Quote every line below exactly and skip any picture.
★ ★ ★ ★ ★ ★ ★
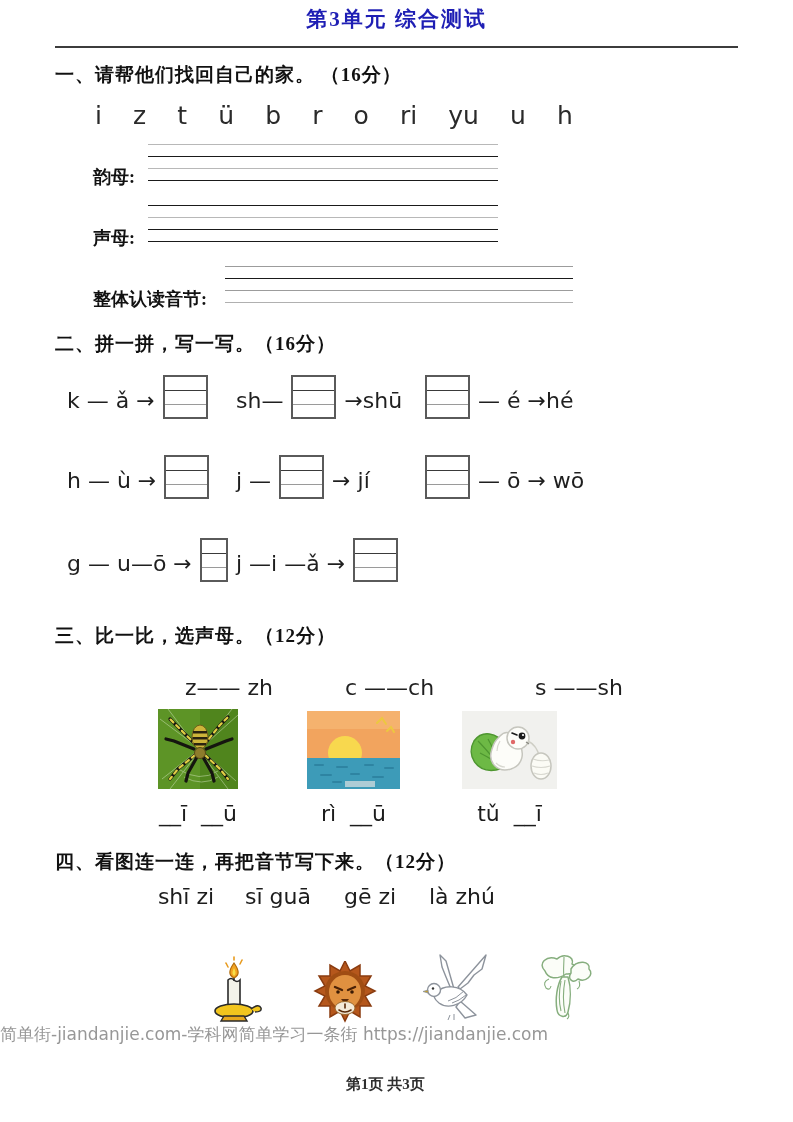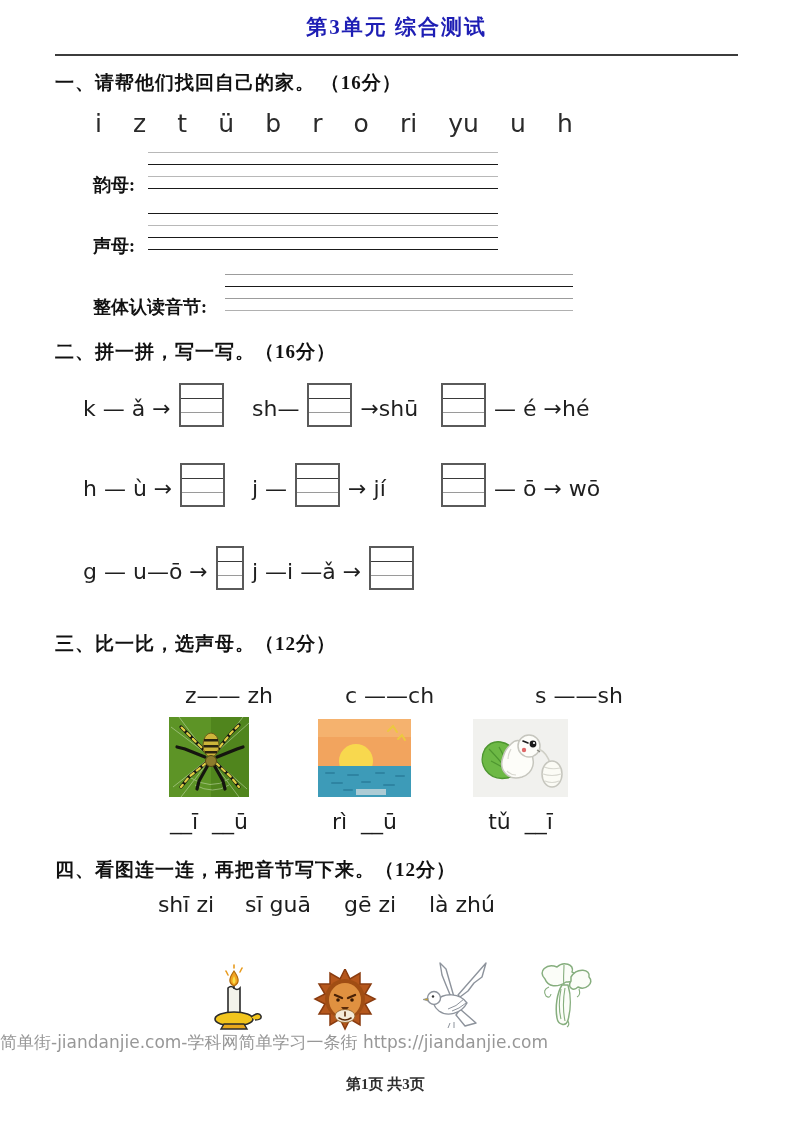--- a/index.html
+++ b/index.html
@@ -6,21 +6,21 @@
   html,body { background:#e8e8e8; }
   .page {
     position:relative; width:793px; height:1122px; margin:0 auto;
     background:#ffffff; overflow:hidden;
     font-family:"DejaVu Sans", sans-serif; color:#1c1c1c;
   }
   .content { padding:0 55px; }
 
   
   .title {
-    padding-top:12px; text-align:center;
+    padding-top:4px; text-align:center;
     font-family:"Liberation Serif", serif; font-weight:bold;
     font-size:21px; line-height:30px; letter-spacing:2px; color:#1e1eb4;
   }
   .rule { margin-top:12px; border-top:2px solid #3c3c3c; height:0; }
 
   .sec-heading {
     margin-top:13px; font-family:"Liberation Serif", serif; font-weight:bold;
     font-size:19px; line-height:27px; color:#111; letter-spacing:1px;
   }
   .sh2 { margin-top:27px; }
@@ -45,42 +45,42 @@
   .w-label.big { width:132px; }
   .four-line { position:relative; width:350px; height:37px; }
   .four-line.c { width:348px; }
   .ln { position:absolute; left:0; right:0; height:1px; }
   .ln.l1 { top:0; } .ln.l2 { top:12px; } .ln.l3 { top:24px; } .ln.l4 { top:36px; }
   .ga .l1 { background:#b8b8b8; } .ga .l2 { background:#1a1a1a; } .ga .l3 { background:#b8b8b8; } .ga .l4 { background:#1a1a1a; }
   .gb .l1 { background:#1a1a1a; } .gb .l2 { background:#b8b8b8; } .gb .l3 { background:#1a1a1a; } .gb .l4 { background:#1a1a1a; }
   .gc .l1 { background:#9c9c9c; } .gc .l2 { background:#1a1a1a; } .gc .l3 { background:#9c9c9c; } .gc .l4 { background:#b0b0b0; }
 
   
-  .sec2-row { display:flex; align-items:center; margin-left:28px; height:44px; }
+  .sec2-row { display:flex; align-items:center; margin-left:12px; height:44px; }
   .s2r1 { margin-top:18px; }
   .s2r2 { margin-top:36px; }
   .s2r3 { margin-top:39px; }
   .g { display:flex; align-items:flex-end; }
   .g1 { width:169px; } .g2 { width:181px; }
   .pin { font-size:22px; line-height:26px; padding-bottom:5px; white-space:pre; color:#1f1f1f; }
   .wbox {
     width:45px; height:44px; border:2px solid #5a5a5a; position:relative; margin:0 8px;
     background:#fff;
   }
   .wbox::before { content:""; position:absolute; left:0; right:0; top:13px; height:1px; background:#3a3a3a; }
   .wbox::after  { content:""; position:absolute; left:0; right:0; top:27px; height:1px; background:#9a9a9a; }
 
   
   .pairs { display:flex; margin-left:130px; margin-top:25px; font-size:22px; line-height:28px; }
   .pair1 { width:160px; } .pair2 { width:190px; }
   .pair  { white-space:pre; color:#1f1f1f; }
   .trio { display:flex; align-items:flex-end; margin-left:103px; }
   .trio.imgs { margin-top:7px; height:80px; }
   .trio.answers { margin-top:11px; font-size:22px; line-height:28px; }
-  .c1 { width:80px;margin-left:11px; } .c2 { width:93px; margin-left:69px; } .c3 { width:95px; margin-left:62px; }
+  .c1 { width:80px; } .c2 { width:93px; margin-left:69px; } .c3 { width:95px; margin-left:62px; }
   .answers .c1, .answers .c2, .answers .c3 { text-align:center; white-space:pre; }
 
   
   .words { display:flex; margin-left:85px; margin-top:8px; font-size:22px; line-height:28px; }
   .words .w { width:92px; text-align:center; white-space:pre; }
   .quad { display:flex; align-items:flex-end; margin-left:135px; margin-top:40px; height:72px; }
   .quad .qc { width:90px; margin-right:20px; display:flex; justify-content:center; align-items:flex-end; }
   .quad .qc:last-child { margin-right:0; }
★ ★ ★ ★ ★ ★ ★
> [Final answer]
--- a/index.html
+++ b/index.html
@@ -6,21 +6,21 @@
   html,body { background:#e8e8e8; }
   .page {
     position:relative; width:793px; height:1122px; margin:0 auto;
     background:#ffffff; overflow:hidden;
     font-family:"DejaVu Sans", sans-serif; color:#1c1c1c;
   }
   .content { padding:0 55px; }
 
   
   .title {
-    padding-top:12px; text-align:center;
+    padding-top:4px; text-align:center;
     font-family:"Liberation Serif", serif; font-weight:bold;
     font-size:21px; line-height:30px; letter-spacing:2px; color:#1e1eb4;
   }
   .rule { margin-top:12px; border-top:2px solid #3c3c3c; height:0; }
 
   .sec-heading {
     margin-top:13px; font-family:"Liberation Serif", serif; font-weight:bold;
     font-size:19px; line-height:27px; color:#111; letter-spacing:1px;
   }
   .sh2 { margin-top:27px; }
@@ -45,42 +45,42 @@
   .w-label.big { width:132px; }
   .four-line { position:relative; width:350px; height:37px; }
   .four-line.c { width:348px; }
   .ln { position:absolute; left:0; right:0; height:1px; }
   .ln.l1 { top:0; } .ln.l2 { top:12px; } .ln.l3 { top:24px; } .ln.l4 { top:36px; }
   .ga .l1 { background:#b8b8b8; } .ga .l2 { background:#1a1a1a; } .ga .l3 { background:#b8b8b8; } .ga .l4 { background:#1a1a1a; }
   .gb .l1 { background:#1a1a1a; } .gb .l2 { background:#b8b8b8; } .gb .l3 { background:#1a1a1a; } .gb .l4 { background:#1a1a1a; }
   .gc .l1 { background:#9c9c9c; } .gc .l2 { background:#1a1a1a; } .gc .l3 { background:#9c9c9c; } .gc .l4 { background:#b0b0b0; }
 
   
-  .sec2-row { display:flex; align-items:center; margin-left:28px; height:44px; }
+  .sec2-row { display:flex; align-items:center; margin-left:12px; height:44px; }
   .s2r1 { margin-top:18px; }
   .s2r2 { margin-top:36px; }
   .s2r3 { margin-top:39px; }
   .g { display:flex; align-items:flex-end; }
   .g1 { width:169px; } .g2 { width:181px; }
   .pin { font-size:22px; line-height:26px; padding-bottom:5px; white-space:pre; color:#1f1f1f; }
   .wbox {
     width:45px; height:44px; border:2px solid #5a5a5a; position:relative; margin:0 8px;
     background:#fff;
   }
   .wbox::before { content:""; position:absolute; left:0; right:0; top:13px; height:1px; background:#3a3a3a; }
   .wbox::after  { content:""; position:absolute; left:0; right:0; top:27px; height:1px; background:#9a9a9a; }
 
   
   .pairs { display:flex; margin-left:130px; margin-top:25px; font-size:22px; line-height:28px; }
   .pair1 { width:160px; } .pair2 { width:190px; }
   .pair  { white-space:pre; color:#1f1f1f; }
   .trio { display:flex; align-items:flex-end; margin-left:103px; }
   .trio.imgs { margin-top:7px; height:80px; }
   .trio.answers { margin-top:11px; font-size:22px; line-height:28px; }
-  .c1 { width:80px;margin-left:11px; } .c2 { width:93px; margin-left:69px; } .c3 { width:95px; margin-left:62px; }
+  .c1 { width:80px; } .c2 { width:93px; margin-left:69px; } .c3 { width:95px; margin-left:62px; }
   .answers .c1, .answers .c2, .answers .c3 { text-align:center; white-space:pre; }
 
   
   .words { display:flex; margin-left:85px; margin-top:8px; font-size:22px; line-height:28px; }
   .words .w { width:92px; text-align:center; white-space:pre; }
   .quad { display:flex; align-items:flex-end; margin-left:135px; margin-top:40px; height:72px; }
   .quad .qc { width:90px; margin-right:20px; display:flex; justify-content:center; align-items:flex-end; }
   .quad .qc:last-child { margin-right:0; }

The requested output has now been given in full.